*** Opening of Input for this task ***

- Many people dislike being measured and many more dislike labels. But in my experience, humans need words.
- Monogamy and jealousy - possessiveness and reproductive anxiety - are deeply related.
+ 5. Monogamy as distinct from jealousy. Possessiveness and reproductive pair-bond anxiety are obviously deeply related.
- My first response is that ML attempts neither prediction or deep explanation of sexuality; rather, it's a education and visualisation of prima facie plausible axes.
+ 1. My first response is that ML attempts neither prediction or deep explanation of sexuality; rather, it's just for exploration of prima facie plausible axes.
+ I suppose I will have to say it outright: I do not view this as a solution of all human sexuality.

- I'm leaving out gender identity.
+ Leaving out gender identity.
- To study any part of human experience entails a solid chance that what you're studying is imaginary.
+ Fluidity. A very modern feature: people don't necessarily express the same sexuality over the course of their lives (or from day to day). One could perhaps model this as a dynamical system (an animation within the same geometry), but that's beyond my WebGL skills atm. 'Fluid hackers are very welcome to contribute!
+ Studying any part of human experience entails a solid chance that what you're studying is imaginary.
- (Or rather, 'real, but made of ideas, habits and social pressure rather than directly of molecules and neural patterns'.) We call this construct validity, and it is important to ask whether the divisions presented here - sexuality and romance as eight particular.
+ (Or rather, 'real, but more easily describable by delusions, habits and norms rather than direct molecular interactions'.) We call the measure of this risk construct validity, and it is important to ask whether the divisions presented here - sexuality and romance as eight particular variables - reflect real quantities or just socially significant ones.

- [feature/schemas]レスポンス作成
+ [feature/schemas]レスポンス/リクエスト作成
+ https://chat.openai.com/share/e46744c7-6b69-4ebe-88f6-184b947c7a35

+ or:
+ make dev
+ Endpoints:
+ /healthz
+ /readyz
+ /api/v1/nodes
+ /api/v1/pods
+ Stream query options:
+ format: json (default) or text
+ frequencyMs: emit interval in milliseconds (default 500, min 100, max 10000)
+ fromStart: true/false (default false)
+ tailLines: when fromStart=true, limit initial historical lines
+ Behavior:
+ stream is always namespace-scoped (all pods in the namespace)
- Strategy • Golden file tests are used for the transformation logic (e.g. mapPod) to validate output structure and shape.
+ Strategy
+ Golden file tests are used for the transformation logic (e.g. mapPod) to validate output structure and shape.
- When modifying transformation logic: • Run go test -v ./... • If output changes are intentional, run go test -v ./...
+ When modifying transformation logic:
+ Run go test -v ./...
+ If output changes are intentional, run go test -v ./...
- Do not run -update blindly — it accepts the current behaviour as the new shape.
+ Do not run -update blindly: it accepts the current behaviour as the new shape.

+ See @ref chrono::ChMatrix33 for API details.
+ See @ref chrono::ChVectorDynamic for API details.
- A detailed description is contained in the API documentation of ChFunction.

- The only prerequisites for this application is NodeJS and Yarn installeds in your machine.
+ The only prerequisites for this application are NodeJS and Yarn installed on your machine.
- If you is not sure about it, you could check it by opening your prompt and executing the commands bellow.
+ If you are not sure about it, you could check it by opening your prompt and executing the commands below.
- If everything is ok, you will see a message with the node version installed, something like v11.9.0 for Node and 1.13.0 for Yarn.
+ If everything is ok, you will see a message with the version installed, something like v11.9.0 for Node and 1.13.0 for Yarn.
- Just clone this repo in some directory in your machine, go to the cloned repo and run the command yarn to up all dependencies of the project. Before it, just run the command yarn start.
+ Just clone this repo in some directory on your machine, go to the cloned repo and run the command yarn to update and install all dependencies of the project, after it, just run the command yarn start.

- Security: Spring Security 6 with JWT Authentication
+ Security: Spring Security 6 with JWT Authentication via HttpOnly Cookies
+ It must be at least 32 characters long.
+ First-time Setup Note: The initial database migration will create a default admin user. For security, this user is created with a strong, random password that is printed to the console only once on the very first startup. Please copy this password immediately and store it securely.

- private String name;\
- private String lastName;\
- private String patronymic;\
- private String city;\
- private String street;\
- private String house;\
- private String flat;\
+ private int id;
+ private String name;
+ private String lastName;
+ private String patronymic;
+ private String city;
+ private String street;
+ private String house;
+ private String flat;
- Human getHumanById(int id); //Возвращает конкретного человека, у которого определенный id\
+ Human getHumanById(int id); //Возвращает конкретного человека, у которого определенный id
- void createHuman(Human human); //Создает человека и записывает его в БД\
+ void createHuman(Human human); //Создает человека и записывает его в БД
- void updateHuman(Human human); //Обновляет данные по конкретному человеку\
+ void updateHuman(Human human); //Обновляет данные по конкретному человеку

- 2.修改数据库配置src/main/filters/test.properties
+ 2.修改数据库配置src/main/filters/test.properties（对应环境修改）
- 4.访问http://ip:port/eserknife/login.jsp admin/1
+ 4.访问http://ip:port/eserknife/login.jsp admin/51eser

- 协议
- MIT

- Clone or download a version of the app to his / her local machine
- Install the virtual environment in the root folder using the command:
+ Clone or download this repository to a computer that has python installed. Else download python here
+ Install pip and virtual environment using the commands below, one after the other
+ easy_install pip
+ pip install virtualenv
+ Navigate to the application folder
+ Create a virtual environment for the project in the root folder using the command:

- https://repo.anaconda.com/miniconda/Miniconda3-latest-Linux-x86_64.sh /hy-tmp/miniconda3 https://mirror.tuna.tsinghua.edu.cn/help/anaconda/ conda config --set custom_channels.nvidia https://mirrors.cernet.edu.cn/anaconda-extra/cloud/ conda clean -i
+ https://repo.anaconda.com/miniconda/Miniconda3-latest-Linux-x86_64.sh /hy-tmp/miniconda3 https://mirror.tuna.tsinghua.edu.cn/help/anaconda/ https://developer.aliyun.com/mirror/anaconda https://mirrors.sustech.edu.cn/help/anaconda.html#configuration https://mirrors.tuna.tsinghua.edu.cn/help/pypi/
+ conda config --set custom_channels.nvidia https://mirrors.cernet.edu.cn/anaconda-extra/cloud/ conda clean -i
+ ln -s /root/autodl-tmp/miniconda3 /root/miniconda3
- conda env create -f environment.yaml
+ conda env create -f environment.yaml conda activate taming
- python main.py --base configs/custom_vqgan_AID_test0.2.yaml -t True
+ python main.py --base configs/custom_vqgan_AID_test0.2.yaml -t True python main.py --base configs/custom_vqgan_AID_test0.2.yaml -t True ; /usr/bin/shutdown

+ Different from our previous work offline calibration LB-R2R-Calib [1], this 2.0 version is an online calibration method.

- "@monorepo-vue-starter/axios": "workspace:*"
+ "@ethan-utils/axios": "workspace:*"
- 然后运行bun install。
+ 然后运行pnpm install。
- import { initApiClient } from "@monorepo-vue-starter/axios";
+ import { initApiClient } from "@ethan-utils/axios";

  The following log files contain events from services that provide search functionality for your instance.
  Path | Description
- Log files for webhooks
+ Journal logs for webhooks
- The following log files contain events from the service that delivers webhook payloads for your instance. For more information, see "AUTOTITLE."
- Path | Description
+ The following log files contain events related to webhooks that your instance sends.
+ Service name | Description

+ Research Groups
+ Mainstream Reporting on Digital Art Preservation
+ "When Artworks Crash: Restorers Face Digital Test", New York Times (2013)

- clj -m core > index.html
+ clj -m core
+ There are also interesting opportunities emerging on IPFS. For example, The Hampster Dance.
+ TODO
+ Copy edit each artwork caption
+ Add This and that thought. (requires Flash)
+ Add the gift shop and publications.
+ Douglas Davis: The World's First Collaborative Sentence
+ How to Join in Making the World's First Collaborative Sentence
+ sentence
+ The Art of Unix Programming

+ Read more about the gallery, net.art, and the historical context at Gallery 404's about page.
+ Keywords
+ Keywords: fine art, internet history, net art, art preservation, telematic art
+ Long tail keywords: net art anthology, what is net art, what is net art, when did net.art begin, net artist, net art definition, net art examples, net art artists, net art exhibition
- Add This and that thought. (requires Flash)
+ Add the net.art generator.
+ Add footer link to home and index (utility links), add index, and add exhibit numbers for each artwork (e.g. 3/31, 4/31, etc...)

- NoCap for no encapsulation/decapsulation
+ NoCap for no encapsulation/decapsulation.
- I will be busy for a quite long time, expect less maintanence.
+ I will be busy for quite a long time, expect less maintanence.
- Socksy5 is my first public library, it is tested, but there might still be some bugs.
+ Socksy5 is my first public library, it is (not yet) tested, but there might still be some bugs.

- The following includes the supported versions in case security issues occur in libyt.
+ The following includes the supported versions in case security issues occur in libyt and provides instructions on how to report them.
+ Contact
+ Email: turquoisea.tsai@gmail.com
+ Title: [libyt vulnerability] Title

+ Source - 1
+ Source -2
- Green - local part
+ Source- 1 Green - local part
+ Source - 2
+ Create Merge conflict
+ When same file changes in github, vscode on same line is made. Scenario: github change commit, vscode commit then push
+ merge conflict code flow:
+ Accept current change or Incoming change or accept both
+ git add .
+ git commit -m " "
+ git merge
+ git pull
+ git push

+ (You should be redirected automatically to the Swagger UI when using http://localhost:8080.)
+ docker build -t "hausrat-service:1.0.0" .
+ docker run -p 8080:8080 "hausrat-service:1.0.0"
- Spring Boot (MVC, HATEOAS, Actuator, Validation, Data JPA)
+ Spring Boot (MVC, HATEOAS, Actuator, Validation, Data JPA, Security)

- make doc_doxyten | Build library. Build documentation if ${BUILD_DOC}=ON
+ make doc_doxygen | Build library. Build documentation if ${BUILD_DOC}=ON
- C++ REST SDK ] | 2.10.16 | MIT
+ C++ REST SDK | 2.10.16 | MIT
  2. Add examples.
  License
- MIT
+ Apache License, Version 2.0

*** Close of Input for this task ***

What you have to do
Please print the lines from the one containing "- Spring Boot" through the last line of the material, exactly, and leave out all other lines.

Exercise solution
- Spring Boot (MVC, HATEOAS, Actuator, Validation, Data JPA)
+ Spring Boot (MVC, HATEOAS, Actuator, Validation, Data JPA, Security)

- make doc_doxyten | Build library. Build documentation if ${BUILD_DOC}=ON
+ make doc_doxygen | Build library. Build documentation if ${BUILD_DOC}=ON
- C++ REST SDK ] | 2.10.16 | MIT
+ C++ REST SDK | 2.10.16 | MIT
  2. Add examples.
  License
- MIT
+ Apache License, Version 2.0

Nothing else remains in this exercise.